Данные Global Integrity также позволили мне оценить фискальную теорию коллективных действий на примере современных государств. На основе данных, полученных из источников, включая Всемирный банк и другие, я субъективно классифицировал каждое из государств Global Integrity с точки зрения преобладания внешних или внутренних доходов таким образом, чтобы это примерно соответствовало кодированию для премодернистской выборки. Это упражнение было сложным, поскольку в большом количестве случаев современные государства находятся в процессе приватизации ранее принадлежавших государству отраслей, и в некоторых случаях было трудно определить, насколько далеко зашел этот процесс. Однако если доходы государства в значительной степени обусловлены контролем над нефтью или другими экспортируемыми богатствами, если основные отрасли контролируются государством или если приватизация находится в процессе, а ключевые отрасли сохраняют тесную связь с правительственными учреждениями (например, в России, где представители государства входят в советы директоров, а фирмы и их владельцы подвергаются произвольным конфискациям), то такое государство кодировалось как имеющее сильную ориентацию на внешнюю фискальную экономику.
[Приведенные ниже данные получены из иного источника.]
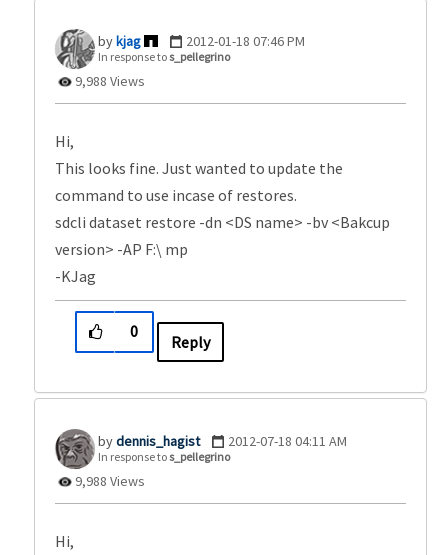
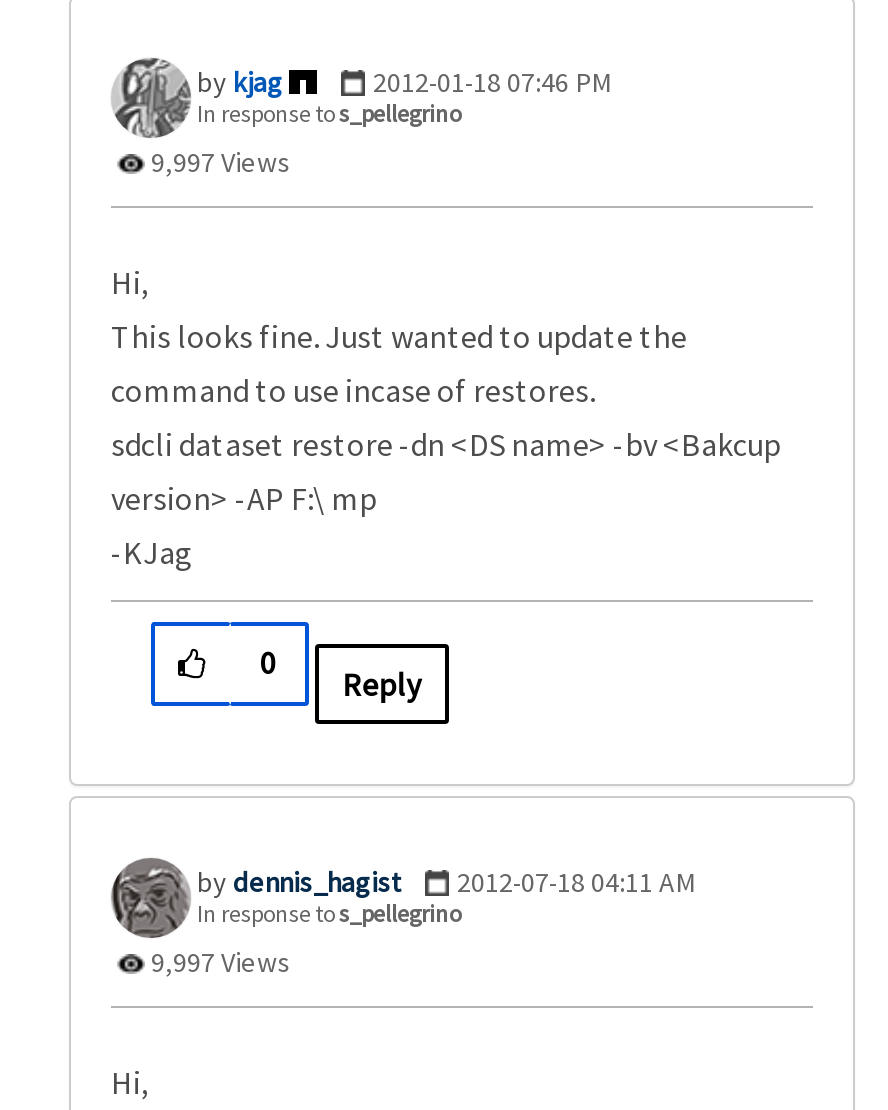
- 9,988 Views
+ 9,997 Views

- 9,988 Views
+ 9,997 Views
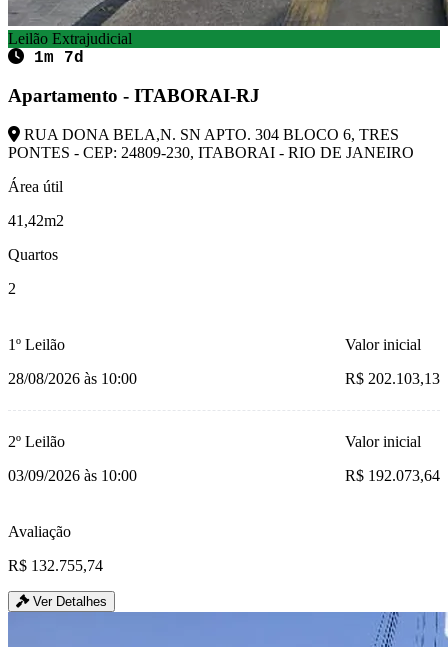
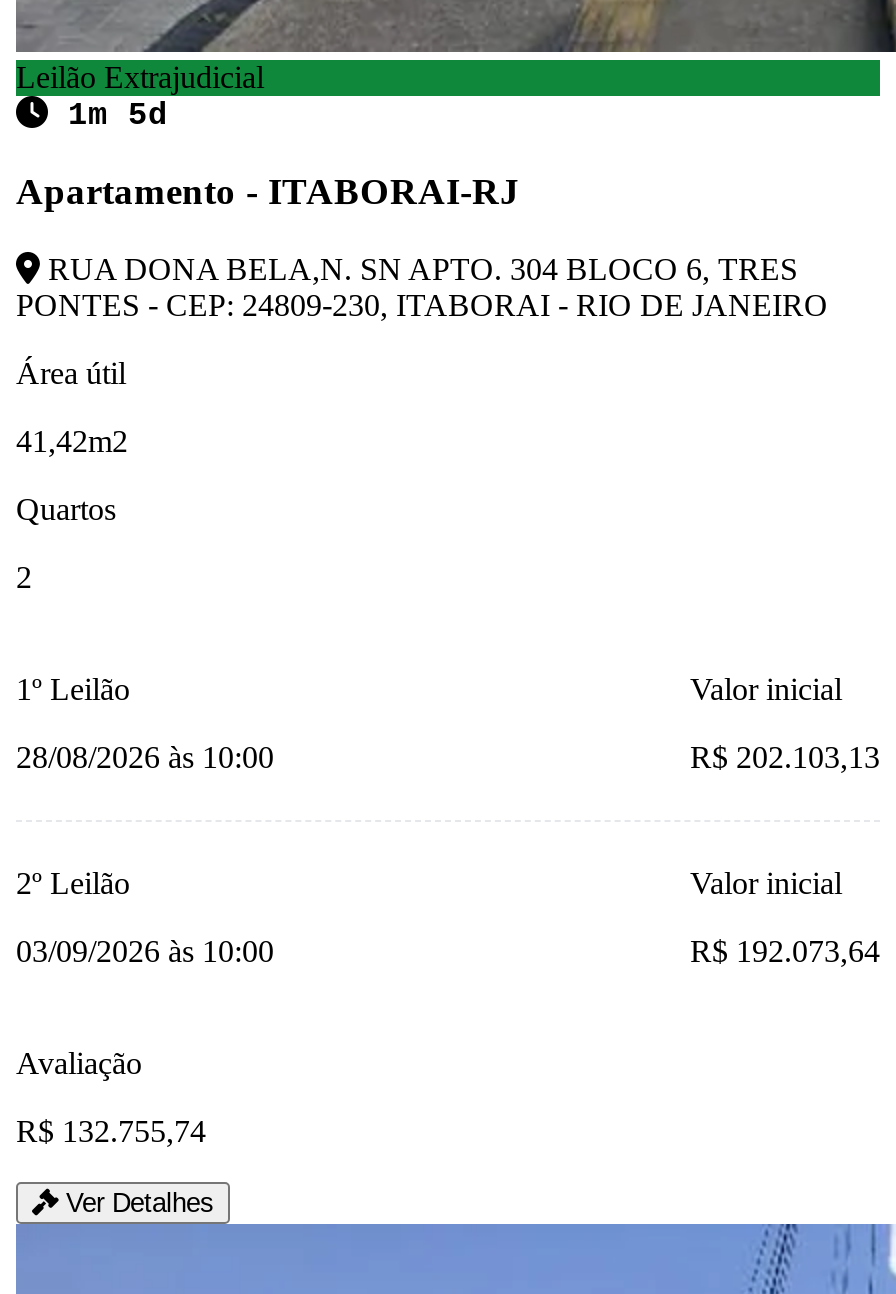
- 1m 7d
+ 1m 5d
В Приложении B, Таблица B.8, я привожу результаты t-теста сравнения средних значений показателей правительственности из отчета Global Integrity Report, разделив выборку на преимущественно внутренние и преимущественно внешние доходы. Результаты практически идентичны результатам анализа премодернистской выборки, приведенным в таблице B.2 Приложения B, а именно: оценки правительственности значительно выше там, где преобладают внутренние доходы. Это упражнение еще раз указывает на жизнеспособность фискальной теории и на то, что именно доходы, получаемые от налогоплательщиков - будь то в премодерне или в модерне, - являются центральным причинным фактором того, будет ли власть государства действительно реляционной и, следовательно, в большей степени основанной на сотрудничестве, или же она будет склоняться к автократии, когда основные потоки доходов являются внешними.
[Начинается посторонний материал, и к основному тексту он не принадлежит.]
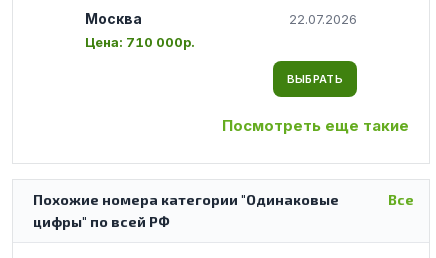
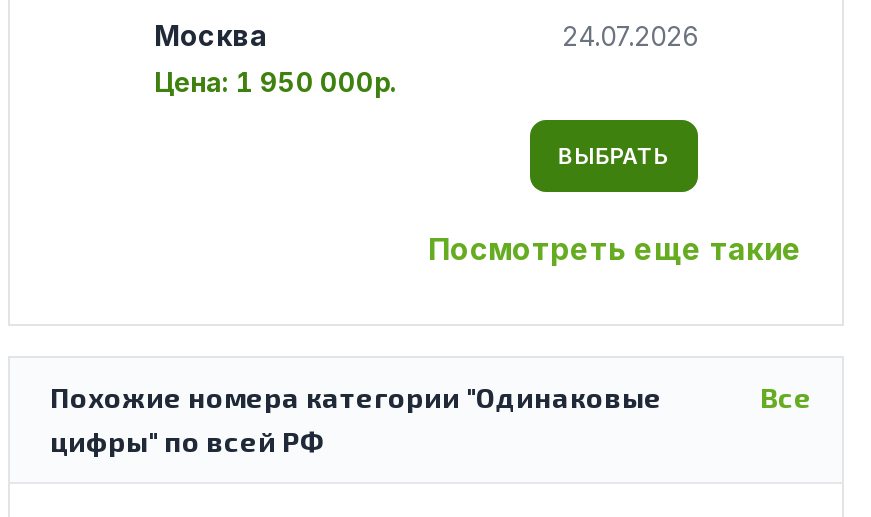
- 22.07.2026
+ 24.07.2026

- Цена: 710 000р.
+ Цена: 1 950 000р.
Это сравнительное исследование, хотя и основанное на небольшой выборке премодернистских и современных государств, позволяет предположить, что оценка Пинкером роли "современности" как силы, способствующей прогрессивному государственному строительству, излишне оптимистична. Хотя модернизация была мощной силой (вспомним утверждение Чарльза Тилли о том, что европейские демократические институты "перешли с Запада в остальной мир" [Tilly 1975a: 608]), я предлагаю альтернативный сценарий, который, основываясь на теории коллективных действий, внимательно следит за тем, насколько важны институциональное строительство и внутренние доходы для создания работоспособных коллективных государств.
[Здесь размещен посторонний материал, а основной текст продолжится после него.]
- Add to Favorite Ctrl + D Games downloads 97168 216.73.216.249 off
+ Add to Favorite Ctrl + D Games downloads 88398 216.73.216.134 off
Досовременные государственные строители сталкивались с многочисленными проблемами при создании коллективных государств, в большинстве случаев из-за противодействия элиты, которая могла потерять традиционные привилегии, в сочетании с отсутствием адекватных технологий связи, транспорта и управления данными. Однако в некоторых отношениях препятствий для создания государственного потенциала в прошлом было меньше, чем в настоящее время. Я говорю об этом потому, что, хотя идея демократии является мощной, она не всегда имеет большой вес, когда мы принимаем во внимание столь же мощные экономические силы, высвобожденные с приходом процесса мускулистой глобализации, который, особенно с 1970-х годов, часто уменьшал возможности для демократических реформ.